Kedatangan Deden Fatih ke Mapolda Banten berlangsung pada Kamis (23/7/2026) siang untuk memenuhi panggilan pemeriksaan. Langkah ini menyusul upaya polisi mendalami peran para pihak setelah sebelumnya menetapkan seorang tersangka dalam kasus tersebut.
Ketua DPRD Lebak Juwita Wulandari Bantah Terlibat
Pemanggilan terhadap Ketua DPRD Lebak, Juwita Wulandari, dilakukan setelah beredar rekaman video usai insiden pemukulan. Dalam video yang beredar, salah seorang terduga pelaku pengeroyokan sempat menyebut-nyebut nama Ketua DPRD Lebak.
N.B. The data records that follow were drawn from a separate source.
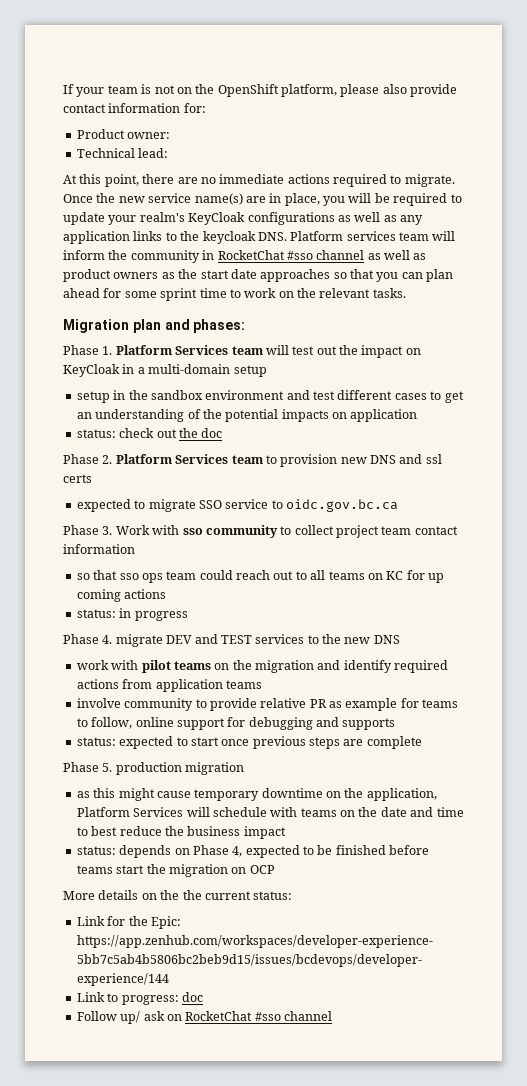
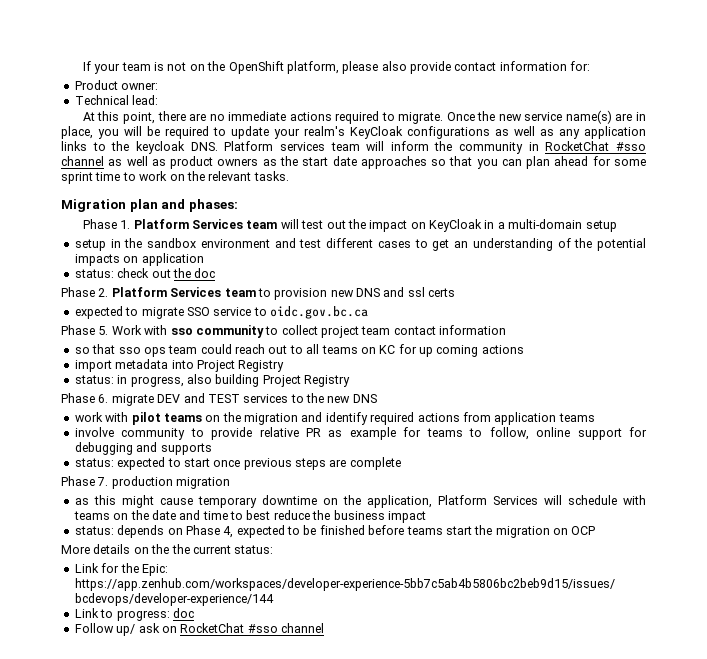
- Phase 3. Work with sso community to collect project team contact information
+ Phase 5. Work with sso community to collect project team contact information
- status: in progress
- Phase 4. migrate DEV and TEST services to the new DNS
+ import metadata into Project Registry
+ status: in progress, also building Project Registry
+ Phase 6. migrate DEV and TEST services to the new DNS
- Phase 5. production migration
+ Phase 7. production migration

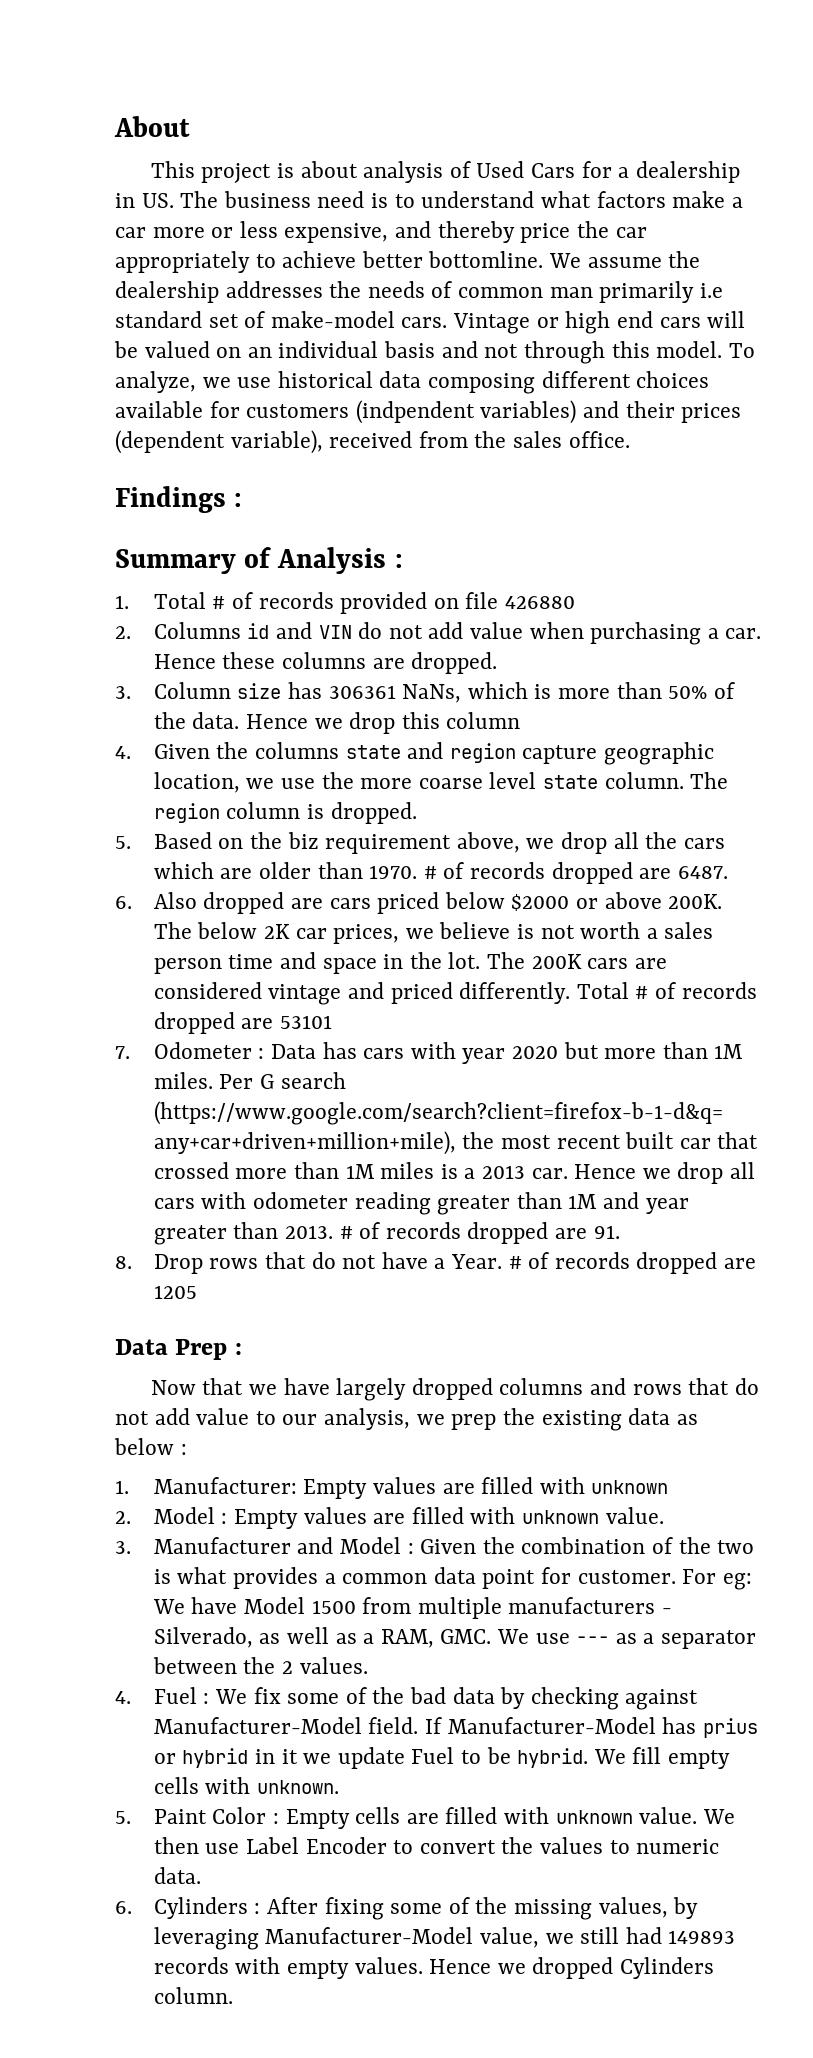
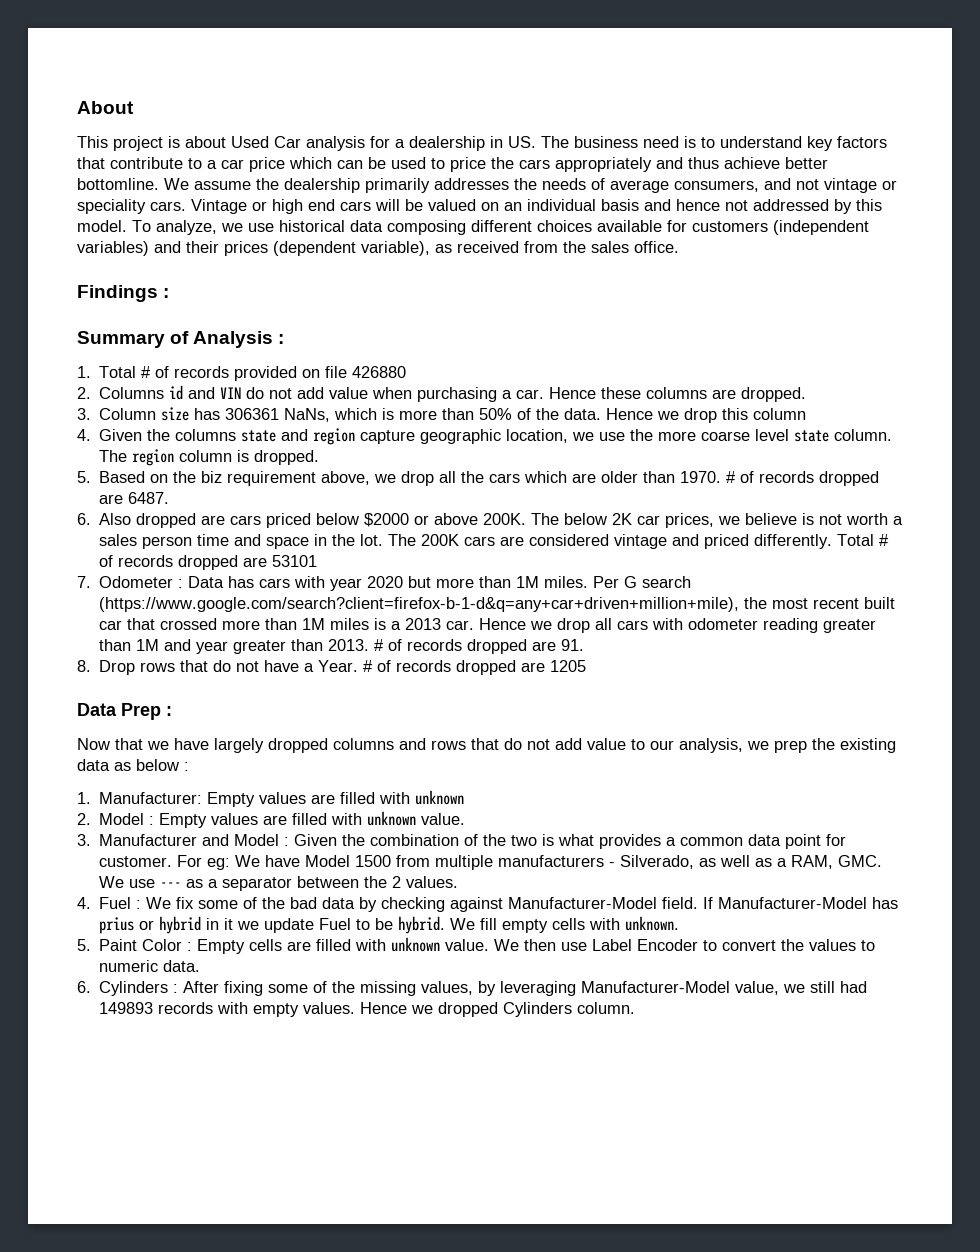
- This project is about analysis of Used Cars for a dealership in US. The business need is to understand what factors make a car more or less expensive, and thereby price the car appropriately to achieve better bottomline.
+ This project is about Used Car analysis for a dealership in US. The business need is to understand key factors that contribute to a car price which can be used to price the cars appropriately and thus achieve better bottomline.
- We assume the dealership addresses the needs of common man primarily i.e standard set of make-model cars.
+ We assume the dealership primarily addresses the needs of average consumers, and not vintage or speciality cars.
- Vintage or high end cars will be valued on an individual basis and not through this model.
+ Vintage or high end cars will be valued on an individual basis and hence not addressed by this model.
- To analyze, we use historical data composing different choices available for customers (indpendent variables) and their prices (dependent variable), received from the sales office.
+ To analyze, we use historical data composing different choices available for customers (independent variables) and their prices (dependent variable), as received from the sales office.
Meski demikian, Juwita secara tegas membantah keterlibatannya maupun tuduhan bahwa dirinya memberikan perintah atas aksi penganiayaan dan penculikan tersebut.
Kuasa Hukum Juwita Benarkan Pemanggilan
Kuasa hukum Juwita Wulandari, Acep Saepudin, membenarkan bahwa kliennya telah dimintai keterangan oleh penyidik.
“Iya, betul,” kata Acep singkat saat dikonfirmasi mengenai pemeriksaan kliennya oleh Polda Banten, Kamis (23/7/2026).
Acep menambahkan, pihak kuasa hukum belum dapat memberikan penjelasan mendalam terkait materi pemeriksaan maupun posisi hukum kliennya lantaran proses pemeriksaan di kepolisian masih terus berlangsung.